LatinCy Stanza (la_stanza_latincy)
A Stanza (Stanford NLP) model suite for Latin trained on harmonized Universal Dependencies treebanks from LatinCy. Provides tokenization, POS tagging, morphological features, lemmatization, dependency parsing, and named entity recognition.
Highlights
- Full NLP pipeline -- tokenizer, POS/morph tagger, lemmatizer, dependency parser, NER
- 6 UD treebanks + LASLA: POS/morph/lemma trained on ~2.87M tokens (UD+LASLA combined)
- Custom character language models trained on 1.6 GB of curated Latin text (13.7M sentences)
- Custom word vectors (CBOW-300, trained on curated Latin corpus)
- NER with 3 entity types: PERSON, LOC, NORP
Quick Start
import stanza
from huggingface_hub import snapshot_download
# Download models (one time)
model_dir = snapshot_download("latincy/la_stanza_latincy")
# Load pipeline
nlp = stanza.Pipeline("la", dir=model_dir, download_method=None)
# Annotate
doc = nlp("Gallia est omnis divisa in partes tres.")
for sent in doc.sentences:
for word in sent.words:
print(f"{word.text:12s} {word.upos:6s} {word.lemma:12s} {word.deprel}")
Output:
Gallia PROPN Gallia nsubj
est AUX sum cop
omnis DET omnis det
divisa ADJ divido root
in ADP in case
partes NOUN pars obl
tres NUM tres nummod
. PUNCT . punct
NER
nlp = stanza.Pipeline("la", dir=model_dir, download_method=None,
processors="tokenize,ner")
doc = nlp("Caesar in Galliam cum legionibus contendit.")
for ent in doc.ents:
print(f"{ent.text:20s} {ent.type}")
Loading from a Local Directory
If you have the models locally (e.g., after cloning the HuggingFace repo):
nlp = stanza.Pipeline("la", dir="/path/to/la_stanza_latincy",
download_method=None)
Model Description
| Property | Value |
|---|---|
| Author | Patrick J. Burns / LatinCy |
| Model type | Stanza neural pipeline (BiLSTM-CRF, biaffine parser) |
| Language | Latin |
| License | MIT |
| Total size | ~1.1 GB (8 model files) |
| Framework | Stanza (Stanford NLP) |
Pipeline Components
| Component | Model File | Architecture |
|---|---|---|
| Tokenizer | tokenize/latincy.pt (11 MB) |
BiLSTM segmenter |
| POS/Morph | pos/latincy.pt (151 MB) |
BiLSTM tagger with CharLM + pretrained vectors |
| Lemmatizer | lemma/latincy.pt (46 MB) |
Seq2seq with edit classifier |
| Dep.
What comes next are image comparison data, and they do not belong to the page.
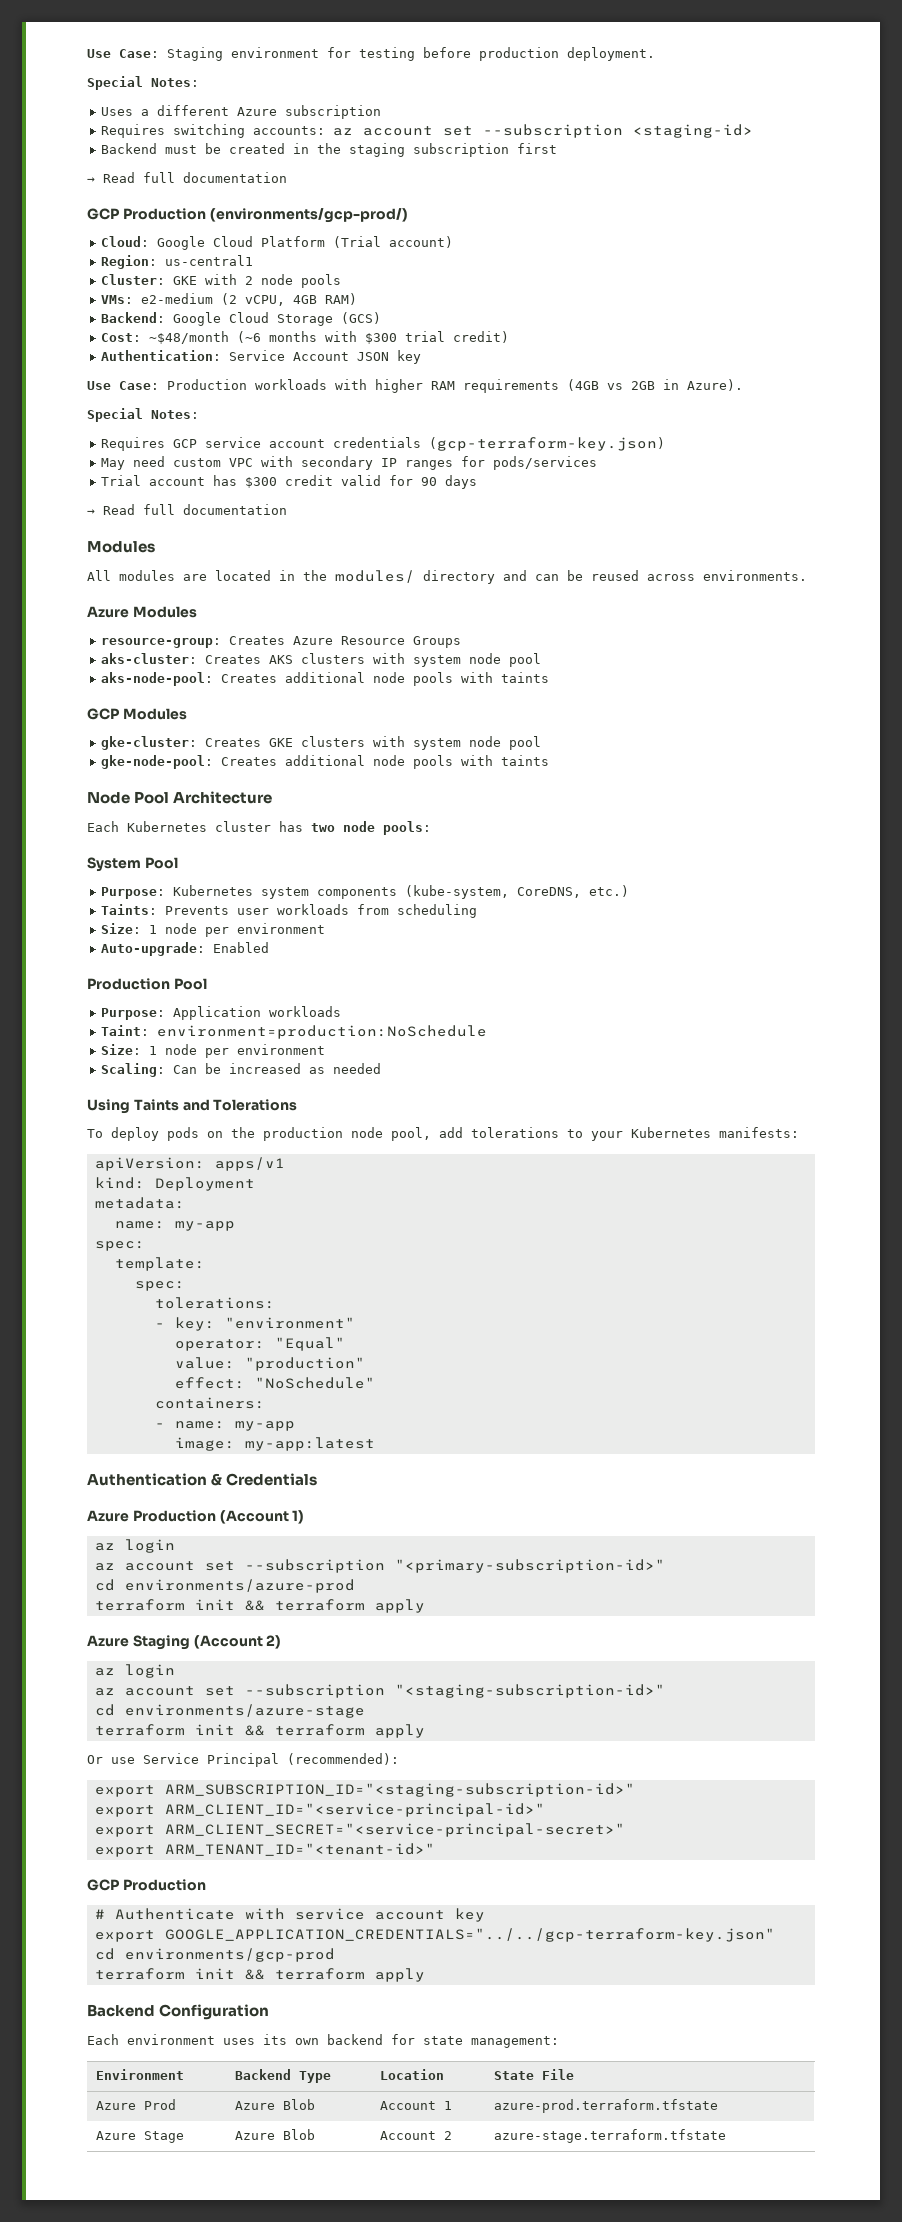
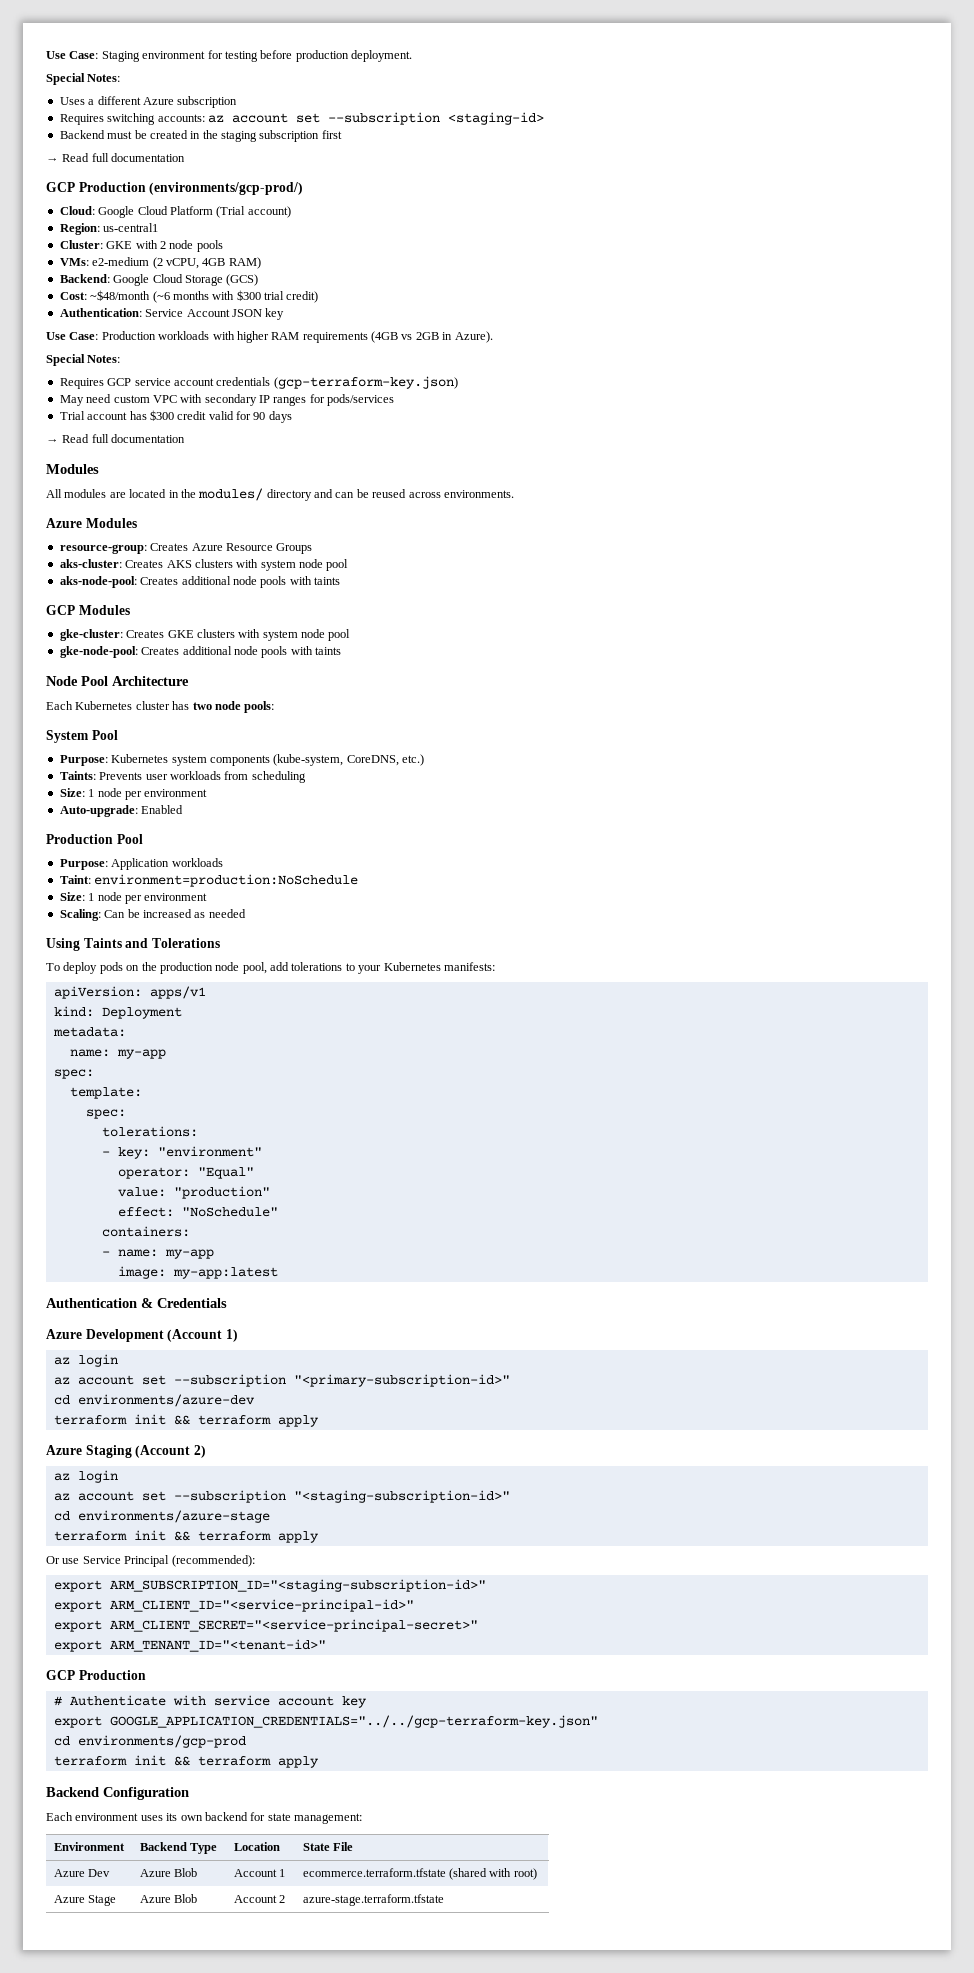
- Azure Production (Account 1)
+ Azure Development (Account 1)
- cd environments/azure-prod
+ cd environments/azure-dev
- Azure Prod | Azure Blob | Account 1 | azure-prod.terraform.tfstate
+ Azure Dev | Azure Blob | Account 1 | ecommerce.terraform.tfstate (shared with root)

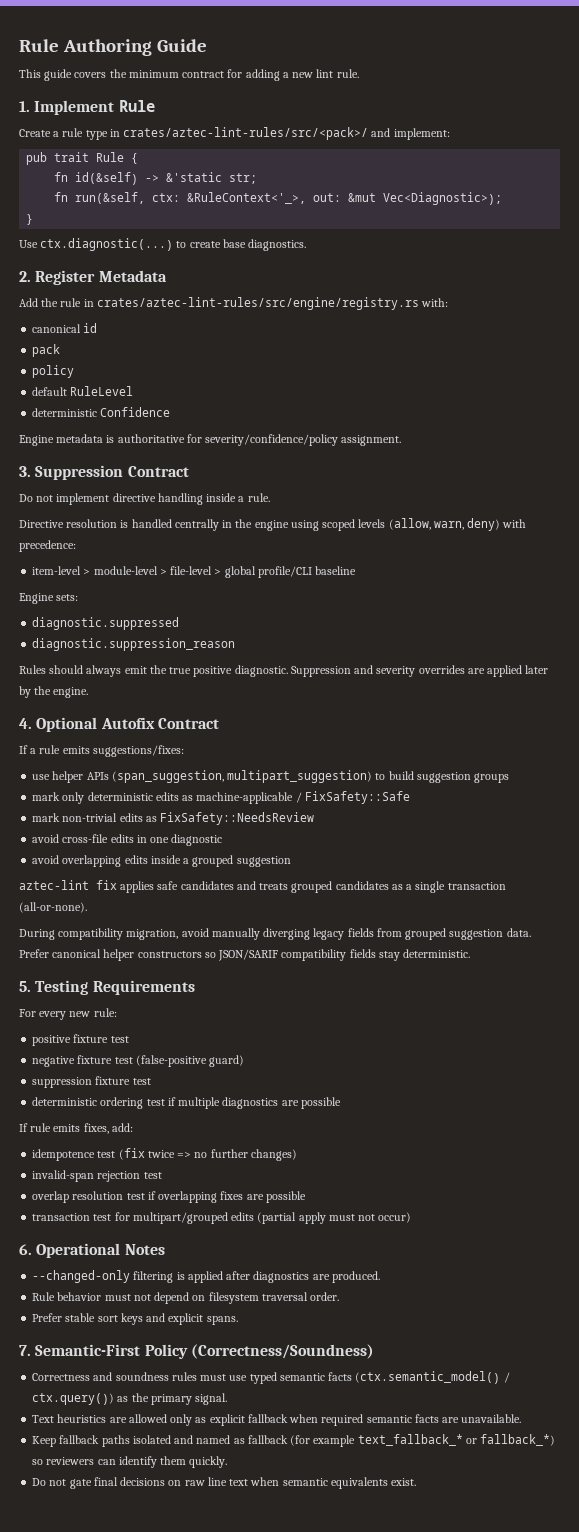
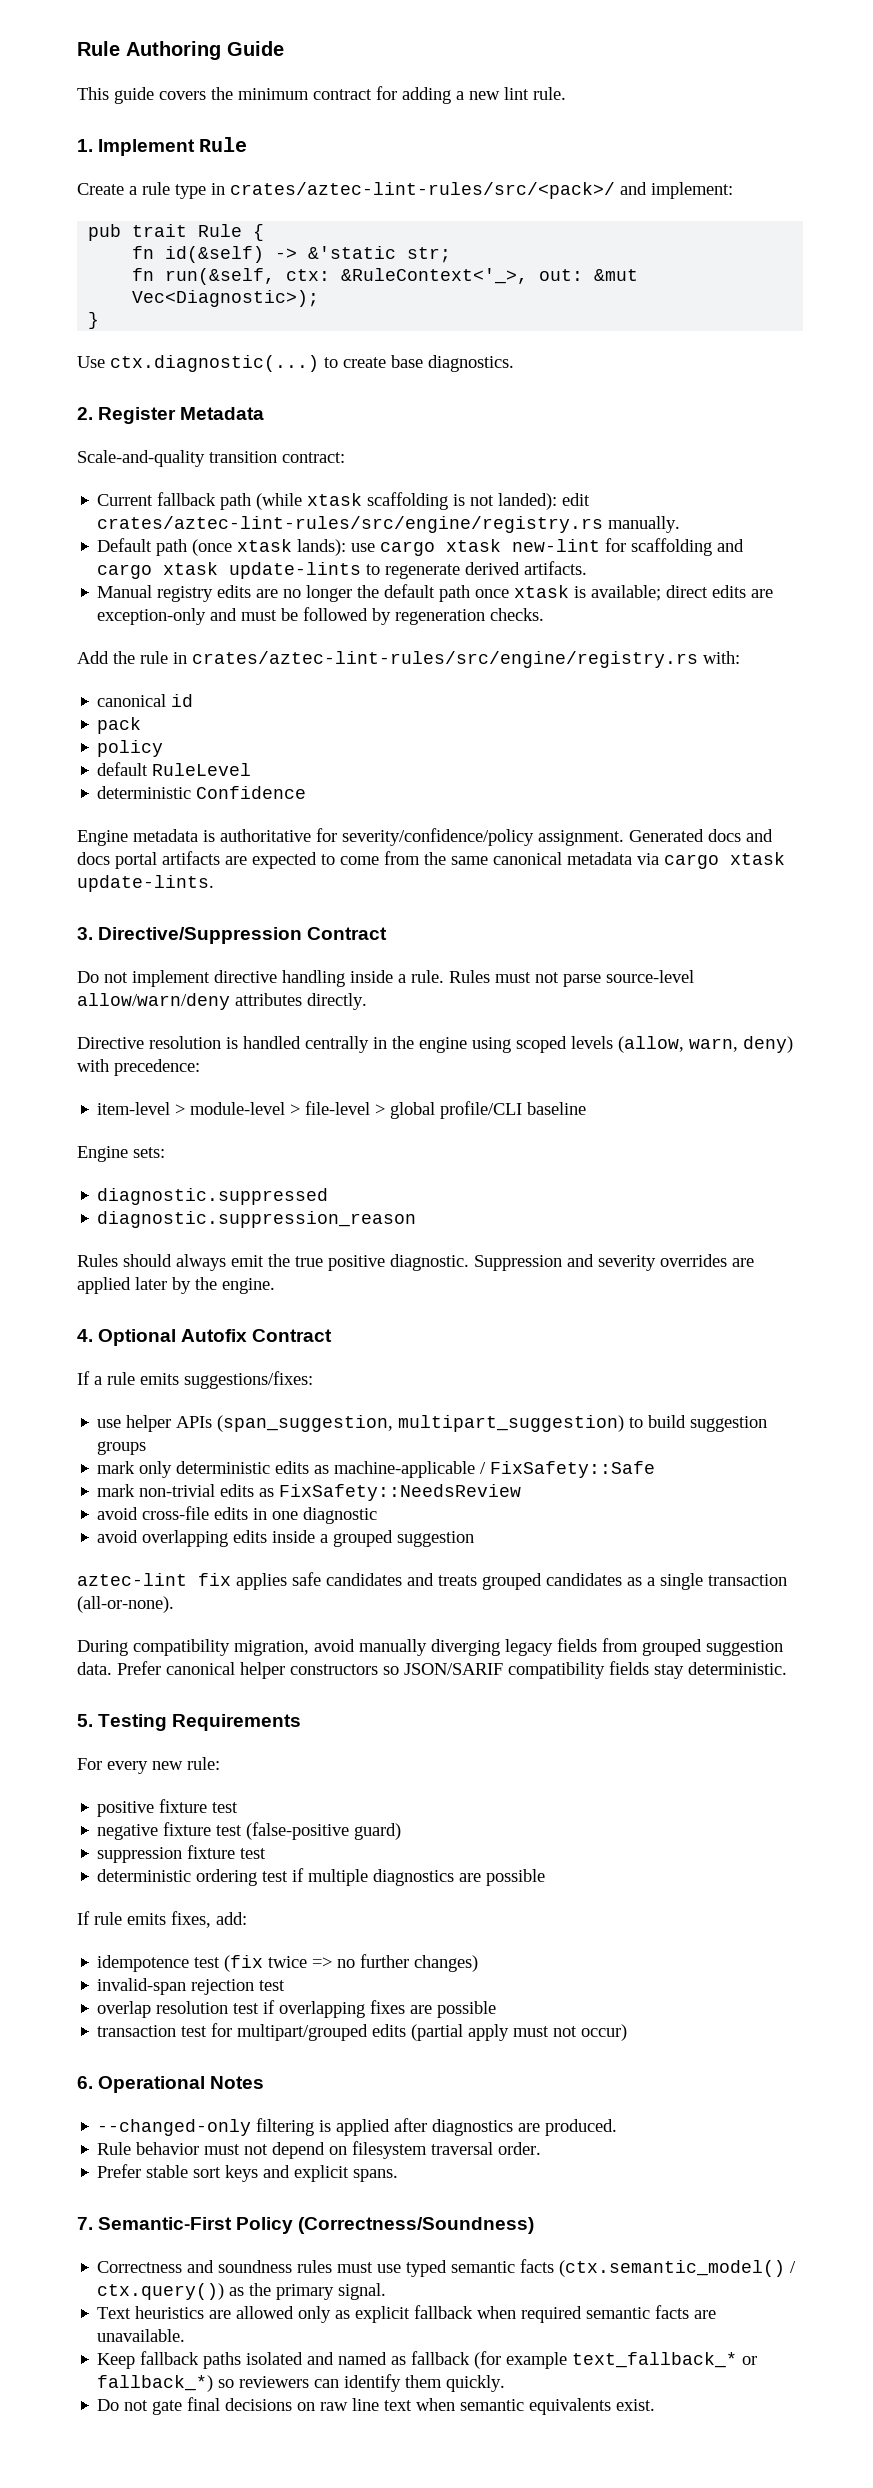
+ Scale-and-quality transition contract:
+ Current fallback path (while xtask scaffolding is not landed): edit crates/aztec-lint-rules/src/engine/registry.rs manually.
+ Default path (once xtask lands): use cargo xtask new-lint for scaffolding and cargo xtask update-lints to regenerate derived artifacts.
+ Manual registry edits are no longer the default path once xtask is available; direct edits are exception-only and must be followed by regeneration checks.
+ Generated docs and docs portal artifacts are expected to come from the same canonical metadata via cargo xtask update-lints.
- 3. Suppression Contract
+ 3. Directive/Suppression Contract
+ Rules must not parse source-level allow/warn/deny attributes directly.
Parser | depparse/latincy.pt (170 MB) |
Deep biaffine attention parser |
| NER | ner/latincy.pt (151 MB) |
BiLSTM-CRF with CharLM + pretrained vectors |
| CharLM (fwd) | forward_charlm/latincy.pt (197 MB) |
Character-level LSTM language model |
| CharLM (bwd) | backward_charlm/latincy.pt (197 MB) |
Character-level LSTM language model |
| Pretrain | pretrain/latincy.pt (174 MB) |
Word2Vec CBOW-300 embeddings |
Training Data
POS, Morphology, Lemmatization (UD + LASLA)
Trained on harmonized data from 6 Universal Dependencies Latin treebanks combined with the LASLA corpus (~1.84M tokens of classical Latin with POS, morphological features, and lemmas).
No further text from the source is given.